Don’t worry; this is just the initial connection to the share.  This redirected IO will be dealt with in the next step.  And it won’t happen again to Host1 for this share once the next step is done.

Note: if Host1 had randomly connected to FS1 then we would have direct IO and nothing more would need to be done.

You can see why the cluster networks between the SOFS nodes needs to be at least as fast as the storage networks that connect the hosts to the SOFS nodes.  In reality, we’re probably using the same networks, converged to perform both roles, making the most of the investment in 10 GbE, or faster and possibly RDMA.

SMB Client Redirection

There is another WS2012 R2 feature that works along-side CSV balancing.  The SMB server, running on each SOFS node, will redirect SMB client (Host1) connections to the owner of the CSV being accessed.  This is only done if the SMB client has connected to a non-owner of a CSV.

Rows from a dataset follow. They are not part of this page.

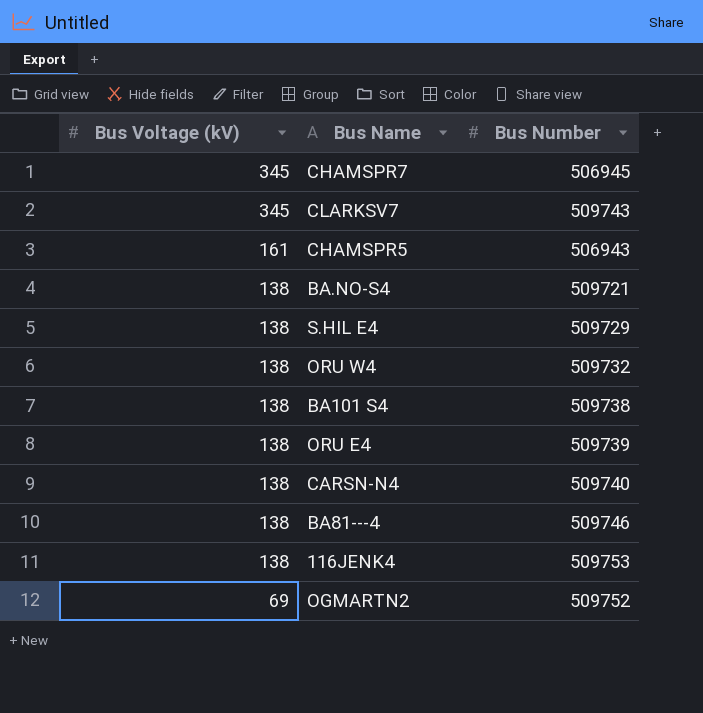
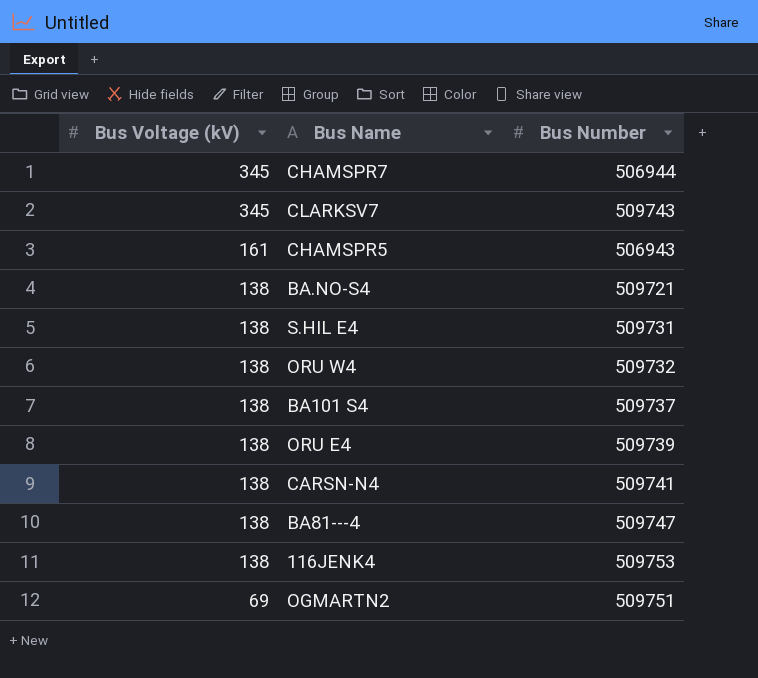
CHAMSPR7 | Bus Number: 506945 -> 506944
S.HIL E4 | Bus Number: 509729 -> 509731
BA101 S4 | Bus Number: 509738 -> 509737
CARSN-N4 | Bus Number: 509740 -> 509741
BA81---4 | Bus Number: 509746 -> 509747
OGMARTN2 | Bus Number: 509752 -> 509751

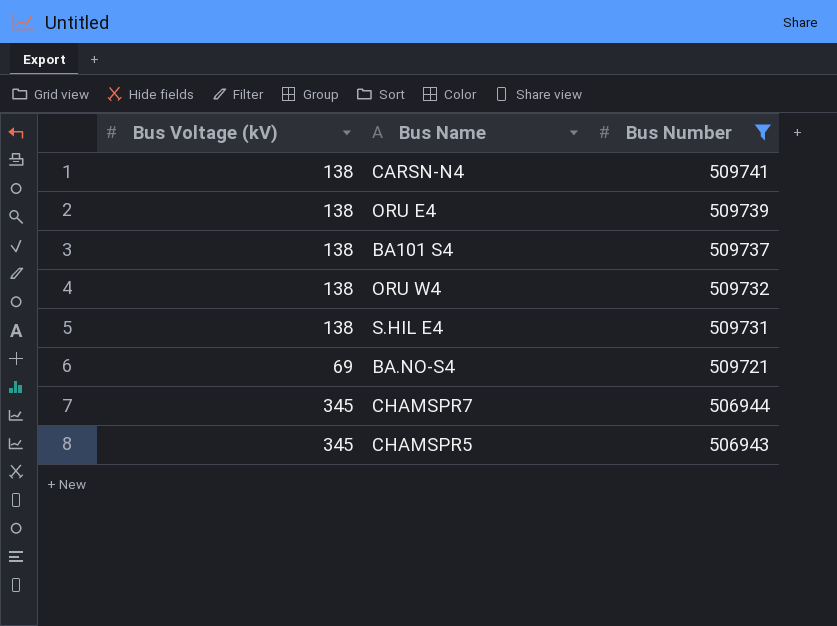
filter: none -> Bus Number <= 509741
row order: Bus Voltage (kV) descending -> Bus Number descending
BA.NO-S4 | Bus Voltage (kV): 138 -> 69
CHAMSPR5 | Bus Voltage (kV): 161 -> 345

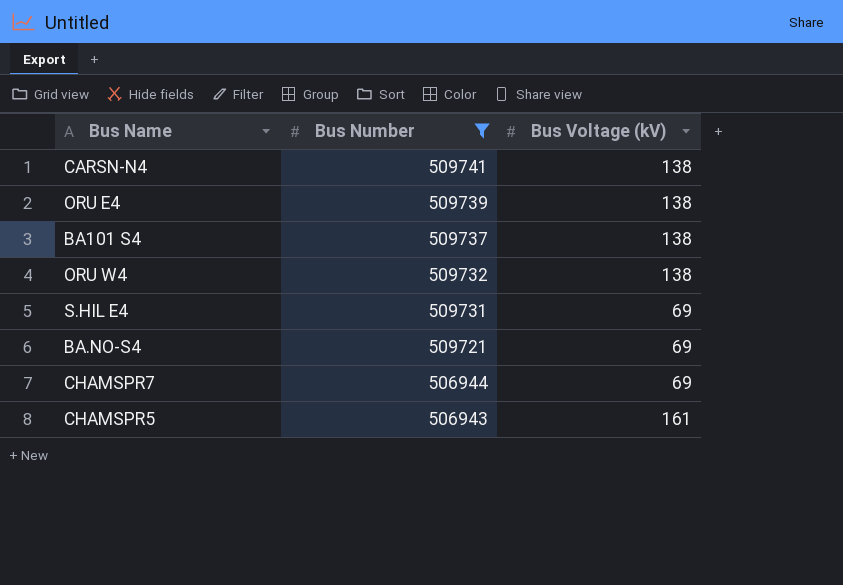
column Bus Voltage (kV) | position: 1 -> 3
S.HIL E4 | Bus Voltage (kV): 138 -> 69
CHAMSPR7 | Bus Voltage (kV): 345 -> 69
CHAMSPR5 | Bus Voltage (kV): 345 -> 161

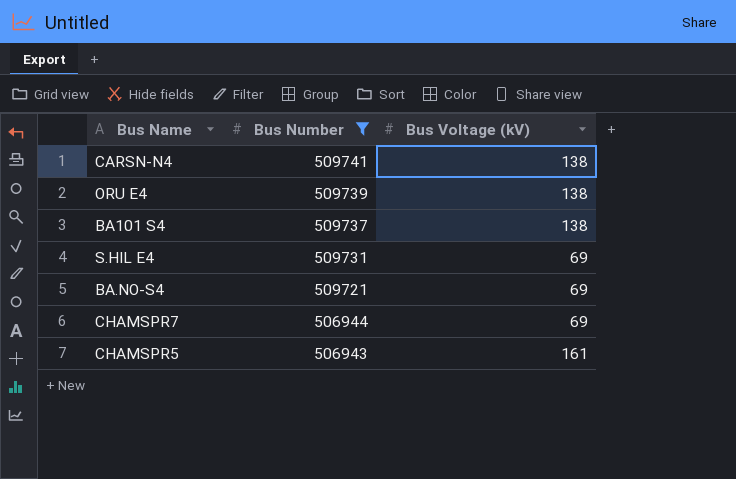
row ORU W4: 509732 | 138 -> none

After a few moments, the SMB server on FS2 will instruct Host1 that for all traffic to CSV1, Host1 should connect to FS1.  Host1 seamlessly redirects and now the traffic will be direct, ending the redirected IO mode.

image

TIP: Have 1 CSV per node in the SOFS.

What About CSV2-Share?

What if Host1 wants to start up VM2 stored on \SOFS1CSV2-Share?  This share is stored on CSV2 and that CSV is owned by Host1.  Host1 will again connect to the SOFS for this share, and will be redirected to FS2 for all traffic related to that share.  Now Host1 is talking to FS1 for CSV1-Share and to FS2 for CSV2-Share.

TIP: Balance the placement of VMs across your CSVs in the SOFS.  VMM should be doing this for you anyway if you use it.  This will roughly balance connectivity across your SOFS nodes.

And that is how SOFS, SMB 3.0, CSV balancing, and SMB redirection give you the best performance with clustered mirrored Storage Spaces.